Zjedzenie przekąski oraz jednoczesny haj może wydawać się trudny do zrealizowania, ale nic bardziej mylnego!
Poniżej prosty przepis, którego możesz użyć następnym razem, kiedy będziesz zastanawiał się co zjeść na drugie śniadanie albo jako przekąskę.
Przepis wystarczy na nakarmienie dwóch osób lub jednej bardzo głodnej heheh :-)
Składniki:
4 placki tortilla
2 łyżki masła lub oleju THC
½ posiekanej drobno papryki
4-6 surowych krewetek, posiekanych
4 łyżki posiekanej szalotki
sól, pieprz, oregano – do smaku
1 szklanka sera mozzarella, rozdrobnionego
1. Na małej patelni rozgrzej masło lub olej THC, dodaj paprykę, podsmaż do miękkości około 5-6 minut. Dodaj krewetki, smaż przez 1-2 minuty mieszając od czasu do czasu. Teraz czas na szalotki, dodaj je i smaż kolejne 2-3 minuty. Zdejmij farsz z ognia i przełóż do miski.
2. Rozgrzej patelnię ponownie, jeśli jest sucha to dodaj łyżeczkę oleju rzepakowego. Umieść jeden placek tortilli na patelni, nałóż połowę farszu z miski, posyp połową sera i przykryj drugim plackiem tortilli. Dociśnij delikatnie, aby wszystko trzymało się razem.
3. Podpiekaj przez kilka minut i ostrożnie odwróć, piecz przez 1-2 minuty, a następnie zdejmij z patelni i podziel na cztery kawałki.
4. Postąp podobnie z pozostałymi plackami.

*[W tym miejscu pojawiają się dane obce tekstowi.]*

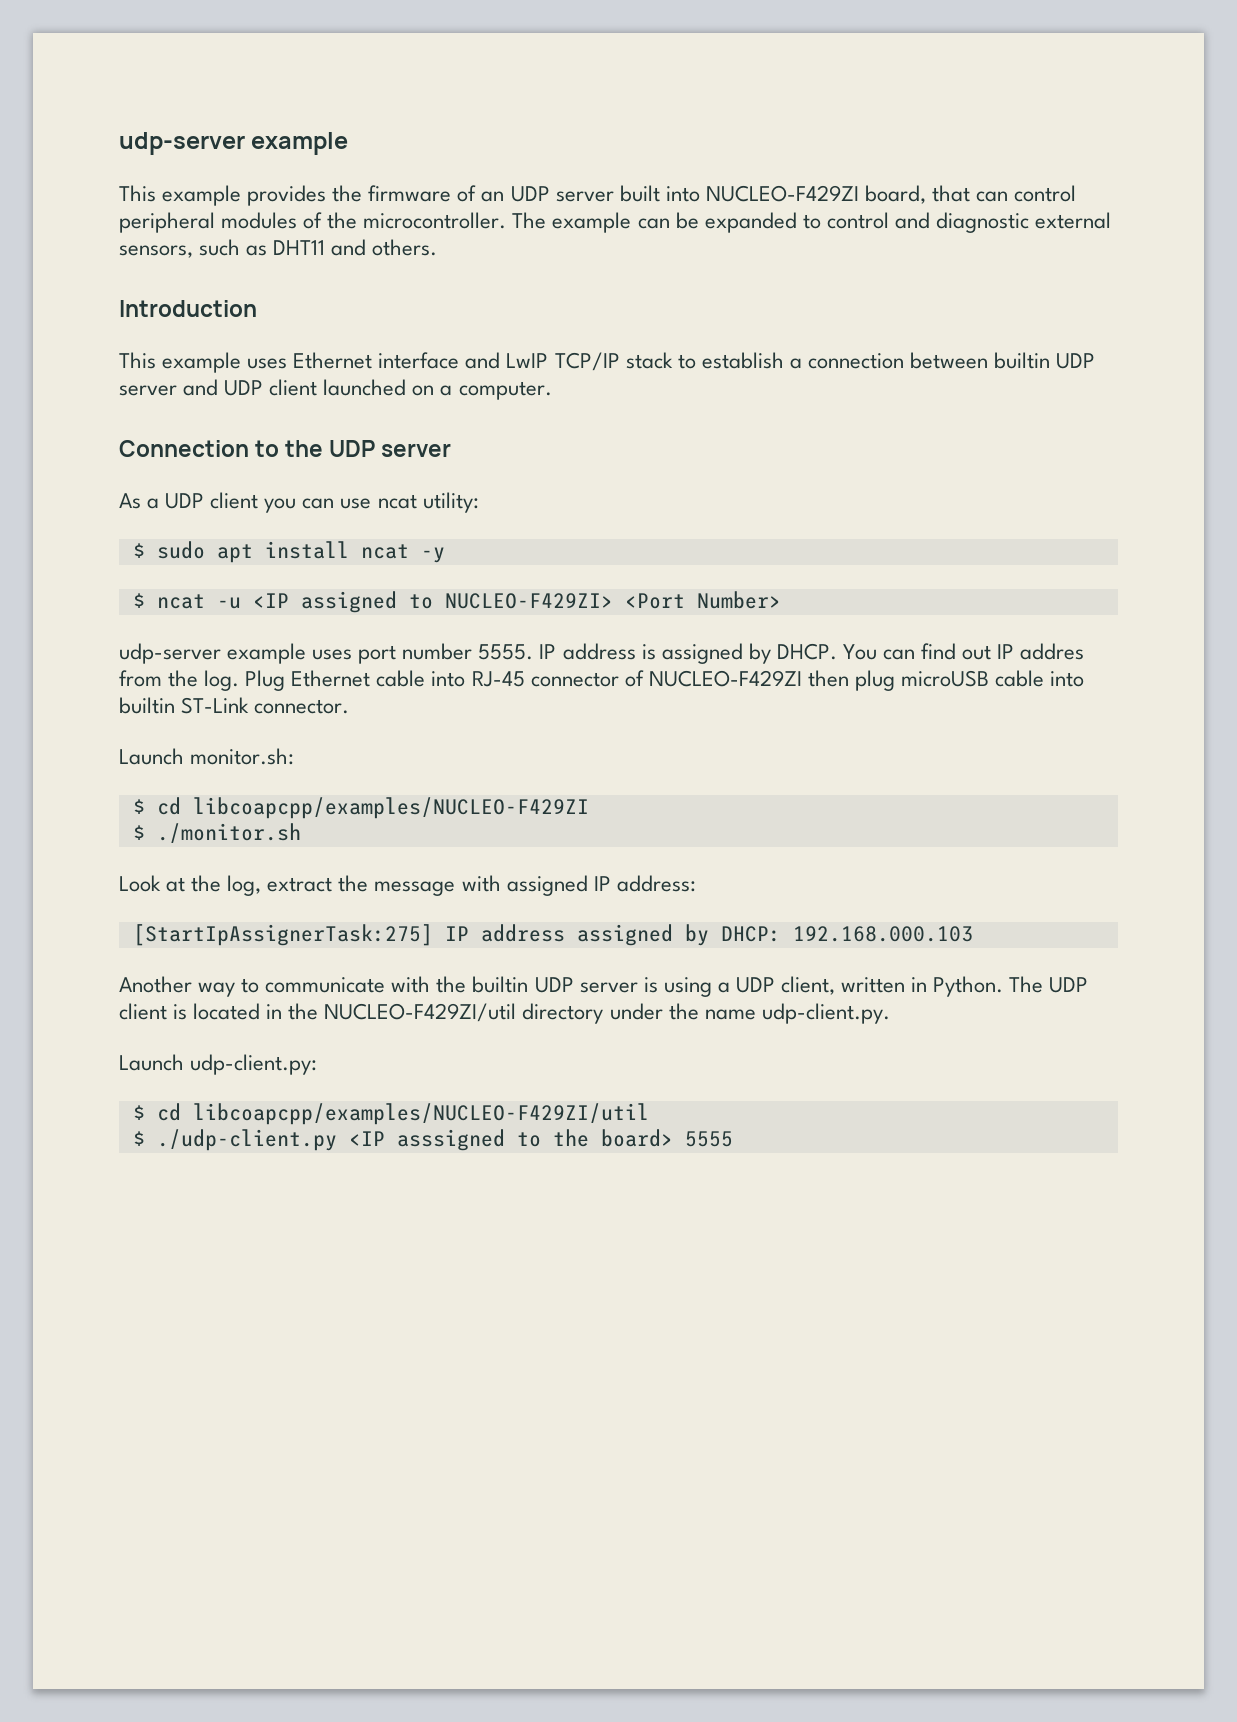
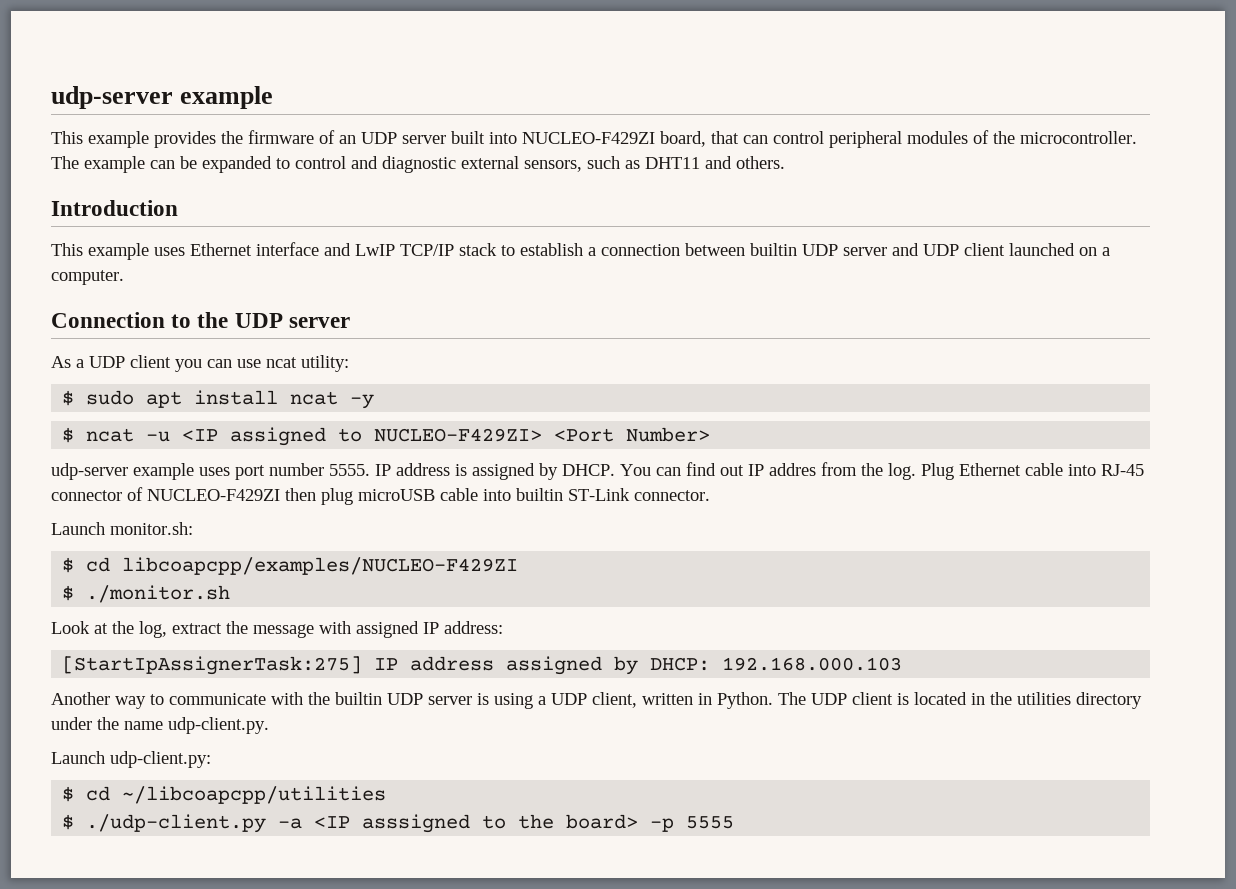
[324,1003,517,1022] NUCLEO-F429ZI/util -> [1017,692,1071,705] utilities
[192,1103,649,1125] libcoapcpp/examples/NUCLEO-F429ZI/util -> [122,786,387,804] ~/libcoapcpp/utilities
(337, 1140) none -> [278,818,303,829] -a
(673, 1138) none -> [650,818,675,832] -p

I gotowe! Dwa pyszne krewetkowe placki quesadillas! Jeżeli jednak nie przepadasz za krewetkami to możesz użyć jakiegoś substytutu – kurczak, indyk, tofu, cokolwiek!
Łatwe, pyszne quesadillas
Re: Łatwe, pyszne quesadillas
Grrrrubo, moje ulubione danie
Re: Łatwe, pyszne quesadillas
Zrobiłem z kurczakiem i bardziej tak po meksykańsku. Do środka poszedł też sos czosnkowy i ketchup. Petarda!!
- Maja_Majewska
- Posty: 94
- Rejestracja: 05 wrz 2016, 8:10
Re: Łatwe, pyszne quesadillas
Zastanawiam się, czy nie lepiej żeby samodzielnie upiec placki i to do nich dodać marihuanę. Rozwiązanie bardziej praktyczne jeśli chodzi o inne dania, bardzo lubię tortille i wydaje mi się szybszym i bardziej praktycznym rozwiązaniem niż quesadillas.
Da się?
Zwłaszcza kiedy tak jak ja ktoś żyje na pudełkach, albo często jest w drodze.
Da się?
Zwłaszcza kiedy tak jak ja ktoś żyje na pudełkach, albo często jest w drodze.